George's fossil discoveries altered scientific views. Until a few decades ago, most paleontologists did not see the Fundy shoreline as a rich source of fossils. George's many finds, along with those of paleontologist Paul E. Olsen, changed their opinions. On April 10, 1984, he made a discovery that drew the world's attention to Wasson Bluff, on the shores of the Minas Basin about 8 km from Parrsboro. While riding along the shoreline on his all-terrain vehicle (ATV), he picked out what appeared to be tiny tracks. Using a pocket knife, he gradually exposed five fossil trackways imprinted in a slab of sandstone measuring 16 × 14 inches (40 × 35 cm). At first, he thought the three-toed tracks had been made by a reptile, but Olsen identified them as dinosaur prints.
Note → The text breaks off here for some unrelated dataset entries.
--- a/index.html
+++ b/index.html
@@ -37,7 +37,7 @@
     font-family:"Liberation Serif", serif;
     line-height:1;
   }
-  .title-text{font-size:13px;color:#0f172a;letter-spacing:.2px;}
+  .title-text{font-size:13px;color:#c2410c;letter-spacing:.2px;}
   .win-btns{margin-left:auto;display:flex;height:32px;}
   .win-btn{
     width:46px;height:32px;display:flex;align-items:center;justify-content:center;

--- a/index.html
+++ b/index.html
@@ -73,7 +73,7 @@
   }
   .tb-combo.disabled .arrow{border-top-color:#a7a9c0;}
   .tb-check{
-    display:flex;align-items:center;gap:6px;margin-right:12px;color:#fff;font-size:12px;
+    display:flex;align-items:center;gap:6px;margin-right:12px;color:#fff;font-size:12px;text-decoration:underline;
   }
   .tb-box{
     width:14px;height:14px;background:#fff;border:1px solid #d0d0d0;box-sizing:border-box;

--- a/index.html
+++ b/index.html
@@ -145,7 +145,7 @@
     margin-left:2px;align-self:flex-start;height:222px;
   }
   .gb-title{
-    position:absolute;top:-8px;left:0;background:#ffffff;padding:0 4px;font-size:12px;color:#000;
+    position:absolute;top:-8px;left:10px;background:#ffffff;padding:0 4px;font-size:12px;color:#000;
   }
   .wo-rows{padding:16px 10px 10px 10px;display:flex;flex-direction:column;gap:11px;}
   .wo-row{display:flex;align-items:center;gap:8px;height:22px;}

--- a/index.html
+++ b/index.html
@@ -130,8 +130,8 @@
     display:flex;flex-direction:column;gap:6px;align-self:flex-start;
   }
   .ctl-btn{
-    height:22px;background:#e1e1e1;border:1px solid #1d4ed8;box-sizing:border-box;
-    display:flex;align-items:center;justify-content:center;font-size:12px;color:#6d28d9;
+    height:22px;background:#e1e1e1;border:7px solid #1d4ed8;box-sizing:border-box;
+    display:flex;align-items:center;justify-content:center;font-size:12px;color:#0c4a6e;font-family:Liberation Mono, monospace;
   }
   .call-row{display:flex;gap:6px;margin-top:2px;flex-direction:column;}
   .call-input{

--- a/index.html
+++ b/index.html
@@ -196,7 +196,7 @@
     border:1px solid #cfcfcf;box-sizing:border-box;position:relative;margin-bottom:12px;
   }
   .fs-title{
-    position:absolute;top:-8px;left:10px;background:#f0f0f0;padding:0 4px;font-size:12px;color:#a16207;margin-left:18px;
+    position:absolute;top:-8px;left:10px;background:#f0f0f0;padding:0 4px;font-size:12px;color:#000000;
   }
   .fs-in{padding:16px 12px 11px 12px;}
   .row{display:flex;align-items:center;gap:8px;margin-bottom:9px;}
The prints belonged to a theropod dinosaur about the size of a small bird, such as a sparrow or robin.

In 1986, a scientific team that included Paul Olsen, discovered hundreds of thousands of fossils at Wasson Bluff, one of the biggest troves ever found.
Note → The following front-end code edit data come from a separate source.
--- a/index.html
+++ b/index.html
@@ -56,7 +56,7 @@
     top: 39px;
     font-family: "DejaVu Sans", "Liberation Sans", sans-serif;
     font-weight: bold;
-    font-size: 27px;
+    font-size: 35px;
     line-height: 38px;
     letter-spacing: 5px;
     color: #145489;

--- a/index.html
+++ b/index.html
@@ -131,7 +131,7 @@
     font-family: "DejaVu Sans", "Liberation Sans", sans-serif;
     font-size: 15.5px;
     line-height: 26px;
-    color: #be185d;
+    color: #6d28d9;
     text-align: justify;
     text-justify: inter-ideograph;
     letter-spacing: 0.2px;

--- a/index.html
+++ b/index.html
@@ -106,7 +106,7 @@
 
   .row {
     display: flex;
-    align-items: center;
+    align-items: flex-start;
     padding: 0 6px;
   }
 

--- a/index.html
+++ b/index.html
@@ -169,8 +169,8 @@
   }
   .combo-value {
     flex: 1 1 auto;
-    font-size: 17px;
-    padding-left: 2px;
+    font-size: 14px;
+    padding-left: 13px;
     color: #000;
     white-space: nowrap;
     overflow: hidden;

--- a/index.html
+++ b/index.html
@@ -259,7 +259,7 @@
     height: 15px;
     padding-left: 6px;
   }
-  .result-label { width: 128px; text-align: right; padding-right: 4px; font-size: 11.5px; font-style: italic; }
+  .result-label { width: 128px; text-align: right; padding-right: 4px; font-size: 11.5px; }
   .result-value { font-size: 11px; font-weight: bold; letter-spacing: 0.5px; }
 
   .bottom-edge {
Fossil discoveries on the Fundy shoreline are especially significant because they date from 200 million years ago, the boundary between the Triassic and Jurassic geological periods, when about half of the Earth's living creatures suddenly became extinct giving rise to dinosaurs and the mammals that eventually succeeded them. Many of the fossils that date from that time remain hidden, buried under North American forests, farmland or cities. But, the Fundy tides constantly expose them in the cliffs that George had spent a lifetime exploring. "The tides here are like 20,000 bulldozers," he says, "excavating and changing the land every day."
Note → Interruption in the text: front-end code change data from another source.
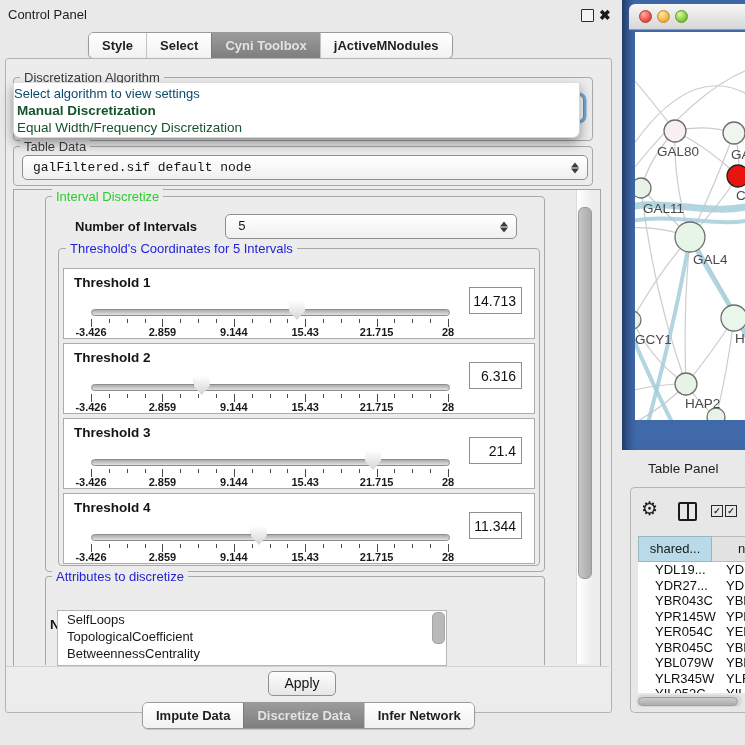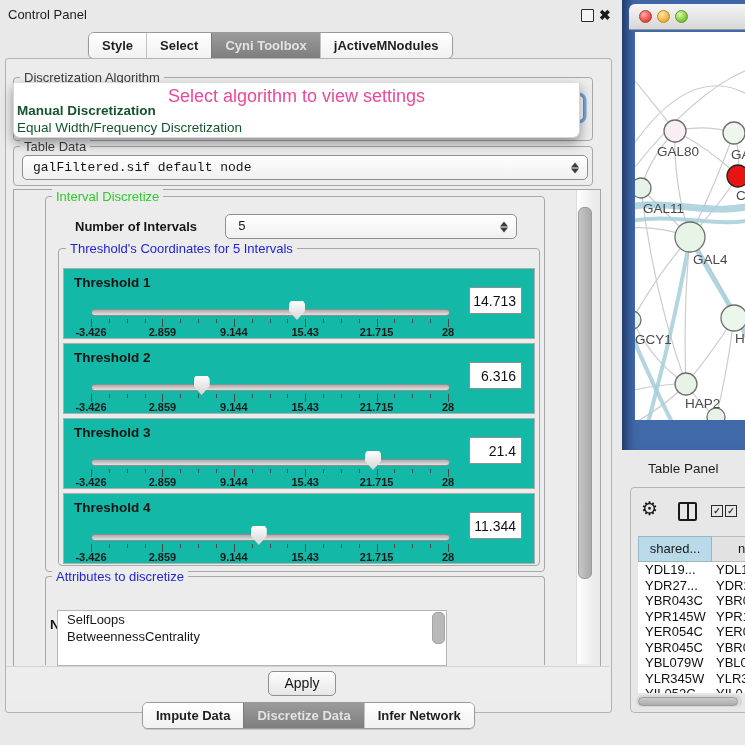--- a/index.html
+++ b/index.html
@@ -41,7 +41,7 @@
 
   #algo-popup{left:13px;top:83px;width:565px;height:54px;background:#ffffff;border:1px solid #d6d6d6;border-top:none;
               border-radius:0 0 7px 7px;box-shadow:0 5px 12px rgba(0,0,0,.4);z-index:30;}
-  #popup-placeholder{position:absolute;left:0;top:3px;width:100%;text-align:center;font-size:18px;color:#ec4899;}
+  #popup-placeholder{position:absolute;left:0;top:3px;width:100%;font-size:13px;color:#0c4a6e;}
   .popup-option{position:absolute;left:3px;font-size:13.5px;color:#14532d;white-space:nowrap;}
   .popup-option.first{top:20px;font-weight:bold;}
   .popup-option.second{top:37px;}

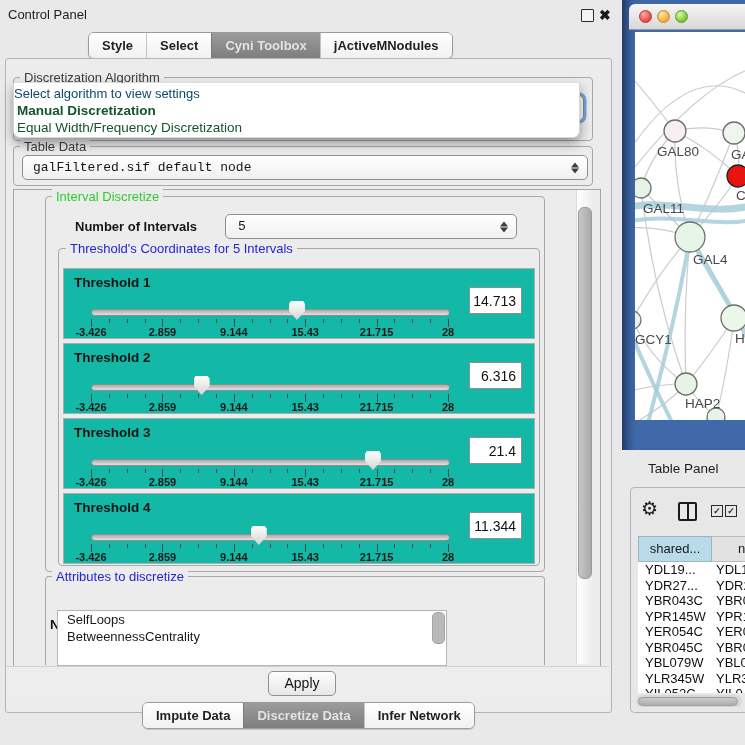--- a/index.html
+++ b/index.html
@@ -66,7 +66,7 @@
   #threshold-group{left:58px;top:248px;width:480px;height:316px;}
   #threshold-title{left:66px;top:241px;}
 
-  .thr-panel{position:absolute;left:63px;width:470px;height:69px;border:1px solid #adadad;background:#14b8a6;}
+  .thr-panel{position:absolute;left:63px;width:470px;height:69px;border:1px solid #adadad;background:#ffffff;}
   .thr-label{position:absolute;left:10px;top:6px;font-size:13.5px;font-weight:bold;color:#141414;}
   .thr-track{position:absolute;left:27px;top:40px;width:357px;height:5px;border:1px solid #8d8d8d;border-radius:4px;
              background:linear-gradient(180deg,#ababab,#e2e2e2);}

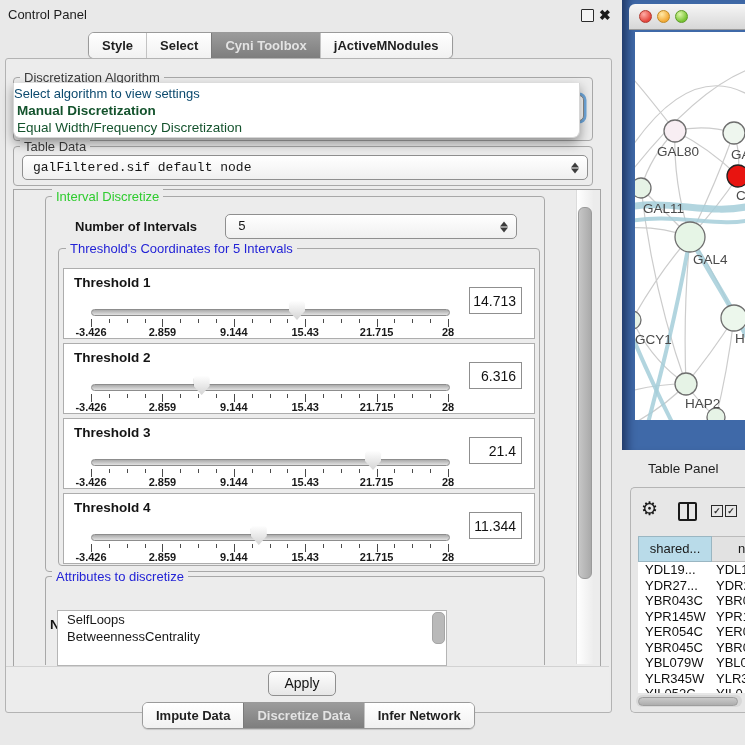--- a/index.html
+++ b/index.html
@@ -120,7 +120,7 @@
   #tp-header-c2{left:712px;top:536px;width:40px;height:26px;background:#e2e2e2;border-top:1px solid #bbb;border-bottom:1px solid #bbb;
                 box-sizing:border-box;font-size:13px;color:#191919;line-height:24px;padding-left:26px;overflow:hidden;}
   #tp-rows{left:638px;top:562px;width:107px;height:131px;background:#fff;overflow:hidden;}
-  .tp-row{display:flex;height:15.5px;font-size:13px;color:#101010;}
+  .tp-row{display:flex;height:15.5px;font-size:13px;color:#101010;margin-left:10px;}
   .tp-row .c1{width:74px;padding-left:7px;box-sizing:border-box;white-space:nowrap;overflow:hidden;}
   .tp-row .c2{flex:1;padding-left:4px;white-space:nowrap;overflow:hidden;}
   #tp-hsb{left:636px;top:695px;width:106px;height:12px;background:#d8d8d8;border-radius:6px;}

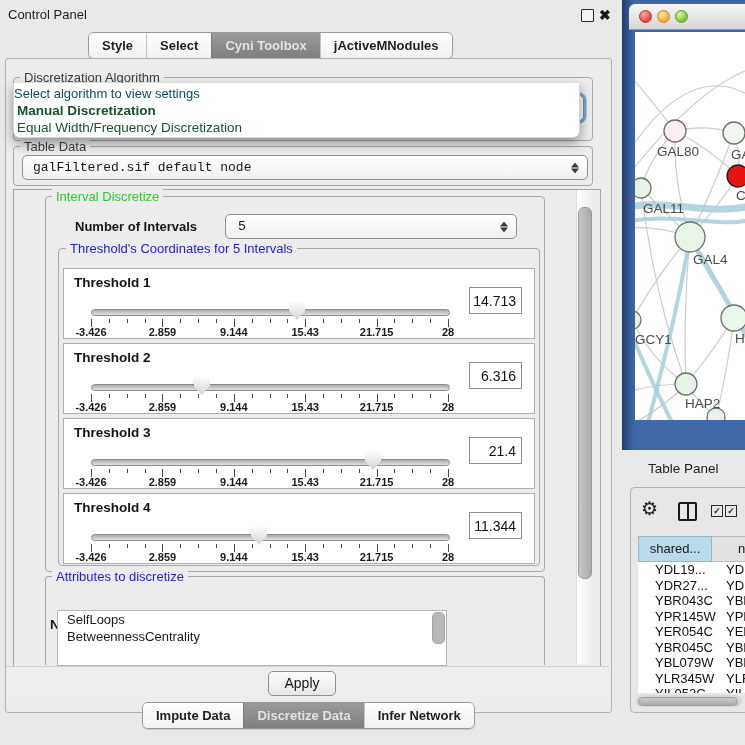--- a/index.html
+++ b/index.html
@@ -353,6 +353,7 @@
   <span id="attr-heading" class="abs">Numerical Attributes</span>
   <div id="attr-list" class="abs">
       <div class="attr-item">SelfLoops</div>
+      <div class="attr-item">TopologicalCoefficient</div>
       <div class="attr-item">BetweennessCentrality</div>
     </div>
   <div id="attr-sb" class="abs"></div>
George died on November 29, 2018, at the age of 87.

==Awards and honours==

In 2013, George received the Order of Nova Scotia, the province's highest honour, for his fossil discoveries, for community leadership and for bringing the world's attention to Nova Scotia's geological heritage. The Order's summary of his achievements states: "His lifelong passion for fossil collecting and his rare finds have brought world experts to his doorstep."

The Atlantic Geoscience Society awarded Eldon George the Laing Ferguson - Distinguished Service Award in 2013. The award recognizes "exceptional and altruistic contributions to the Atlantic Geoscience Society" as well as those who "foster public appreciation of Atlantic Geoscience over a long period of time."

In 2014, George received a Tourism Champion award from the Tourism Industry Association of Nova Scotia.